[HN Gopher] Sensible SQLite Defaults
___________________________________________________________________
Sensible SQLite Defaults
Author : thunderbong
Score : 109 points
Date : 2024-12-06 11:21 UTC (11 hours ago)
(HTM) web link (briandouglas.ie)
(TXT) w3m dump (briandouglas.ie)
| darthShadow wrote:
| FWIW, auto_vacuum set to INCREMENTAL doesn't do any vacuuming
| automatically; it just stores the information needed to vacuum
| the DB.
|
| From https://www.sqlite.org/pragma.html#pragma_auto_vacuum:
|
| > When the value of auto-vacuum is 2 or "incremental" then the
| additional information needed to do auto-vacuuming is stored in
| the database file but auto-vacuuming does not occur automatically
| at each commit as it does with auto_vacuum=full. In incremental
| mode, the separate incremental_vacuum pragma must be invoked to
| cause the auto-vacuum to occur.
| neverartful wrote:
| Unfortunately, there doesn't seem to be a PRAGMA option for
| strict tables. Docs at following link say that 'STRICT' must be
| appended to end of CREATE TABLE statement to disable the flexible
| typing 'feature'.
|
| https://www.sqlite.org/stricttables.html
| giraffe_lady wrote:
| I don't think there can be with sqlite's backwards
| compatibility model. The DB has to assume it may be accessed
| with multiple versions of the library or clients using
| different pragma settings. So one client disabling strict (or
| using a version predating that feature) and inserting a bunch
| of violating records would break the DB file when used by
| another client with strict enabled.
|
| With it part of table creation, which IIRC is read for each
| connection to create the schema, it's part of the DB file not
| the client configuration. If you open a DB using strict with a
| version that doesn't support it, it will fail but not cause
| problems for other users.
| neverartful wrote:
| Yep, that all makes perfect sense!
| alberth wrote:
| I wish there was a branch of SQLite that cleaned up
| everything, set new sane behavior (and broke backward
| compatibility since it's needed to achieve that).
|
| Eg strict mode by default, WAL2, BEGIN CONCURRENT, etc.
|
| Maybe HC-Tree will become that?
|
| https://sqlite.org/hctree/doc/hctree/doc/hctree/index.html
| silvestrov wrote:
| It is time for version 4 of SQLite.
| ratorx wrote:
| I think it would be really useful to have a "Why Not?" section
| for each option as well.
|
| Some of these feel like tradeoffs and setting them blindly
| without understanding the downsides seems incorrect.
| TheRealPomax wrote:
| That's the essence of defaults: they're just better defaults,
| not an excuse to stop caring about what better settings to use
| once you have runtime performance metrics to guide whether they
| need changing and which direction to change them in.
| ratorx wrote:
| Right, but they are not the official defaults.
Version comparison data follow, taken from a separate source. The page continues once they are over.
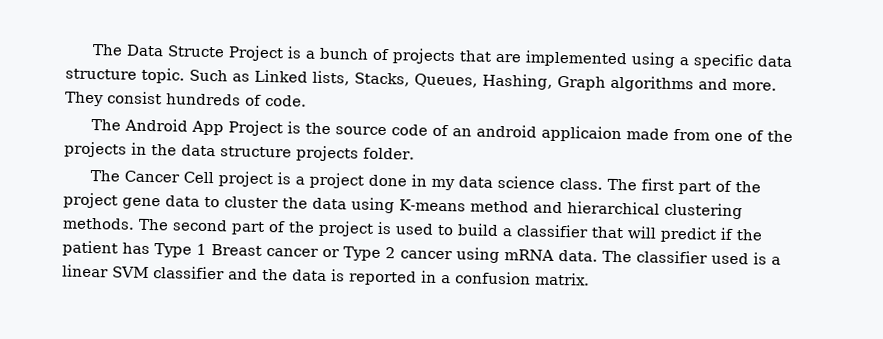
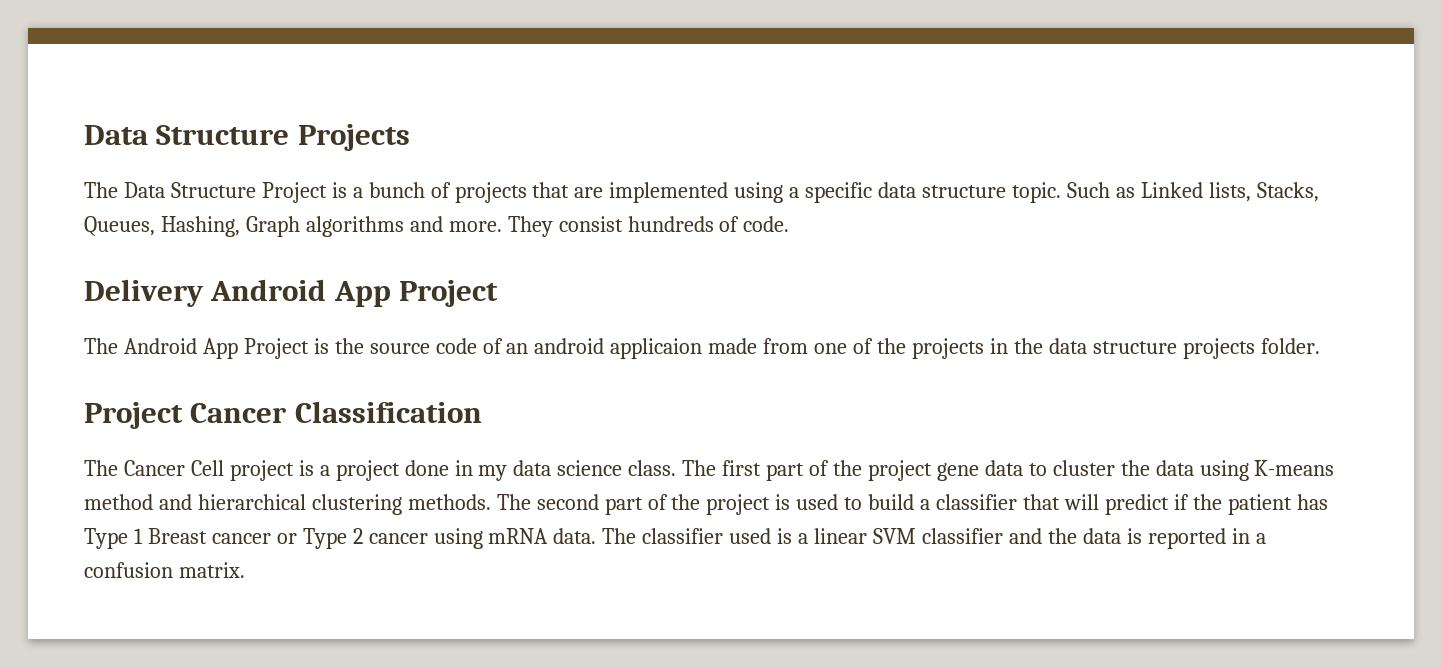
(92, 50) none -> [84,124,410,151] Data Structure Projects //
[167,45,226,58] Structe -> [170,182,256,198] Structure
(307, 100) none -> [84,279,499,307] // Delivery Android App Project
(415, 153) none -> [84,401,482,429] // Project Cancer Classification

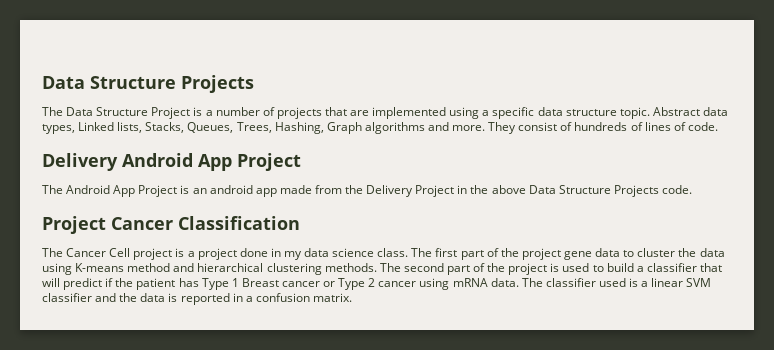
[368,182,425,198] bunch -> [215,107,260,116] number
[1066,182,1135,198] Such as -> [652,107,728,116] [42,124,75,134] Abstract data types,
(155, 226) none -> [236,122,272,133] Trees,
(623, 224) none -> [560,122,573,131] of
(740, 224) none -> [644,122,686,131] lines of
[334,338,503,354] the source code of -> (190, 189) none
[610,338,703,359] applicaion -> [255,188,277,197] app
[814,338,1320,359] one of the projects in the data structure projects folder. -> [345,185,692,197] the Delivery Project in the above Data Structure Projects code.

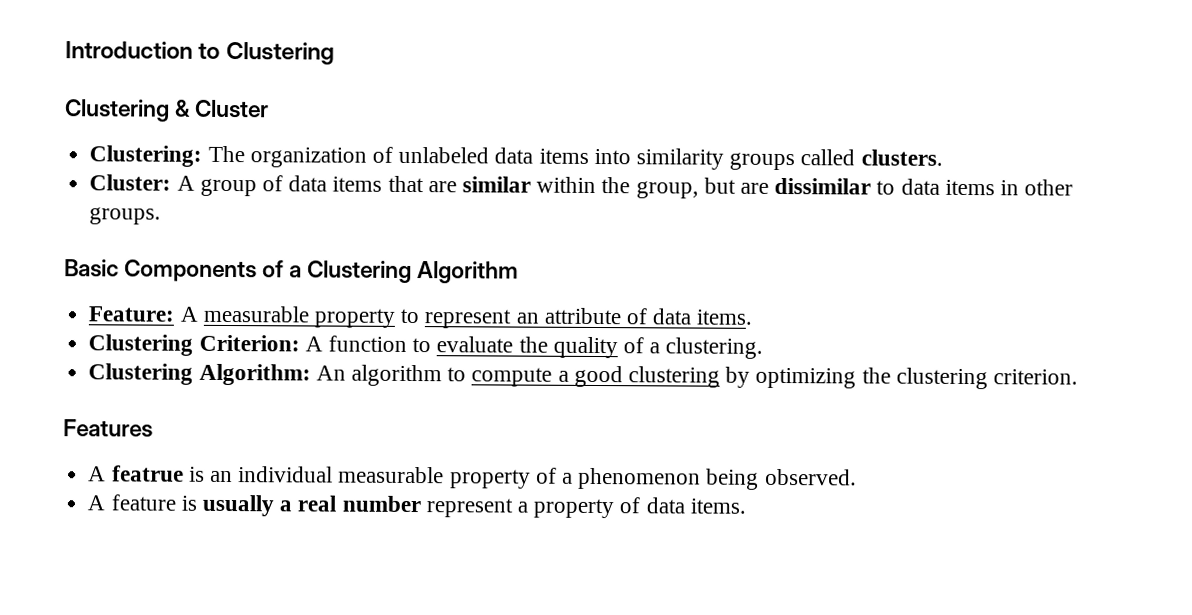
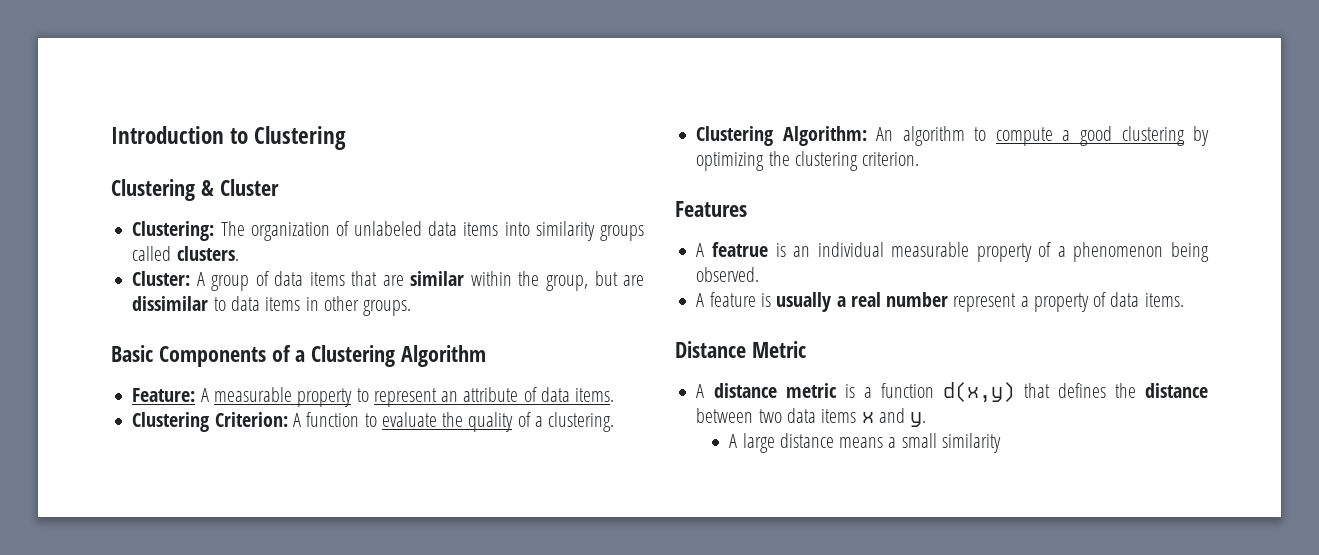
(746, 506) none -> [675,341,806,358] [696,382,1208,403] [696,408,927,427] [729,433,1002,453] // Distance Metric // A distance metric is a function d(x,y) that defines the distance between two data items x and y. // A large distance means a small similarity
If you are
| changing the official defaults, then you might as well do it
| in a more principled way.
|
| If you are going to need to optimise with performance metrics
| anyway, then why not stick to just the official defaults
| (unless the official defaults are non-functional, is that the
| case?)
|
| I think anyone who is reading a blog post on "better
| defaults" is front loading some of the optimisation, so you
| could let them make a principled choice straight away for
| marginal extra cost.
| nemothekid wrote:
| A lot of these aren't defaults because of backwards
| compatibility. IMO there is no reason to not use WAL mode,
| but it's not default because it came later
| bruce511 wrote:
| As long as all the processes are on the same machine the
| wal mode is a good idea.
|
| It's not good in the case where multiple machines are
| sharing the same database. Like say if you had a shared
| settings file which allowed multiple VMs to be set in one
| place.
|
| Obviously the same-machine situation is the most common.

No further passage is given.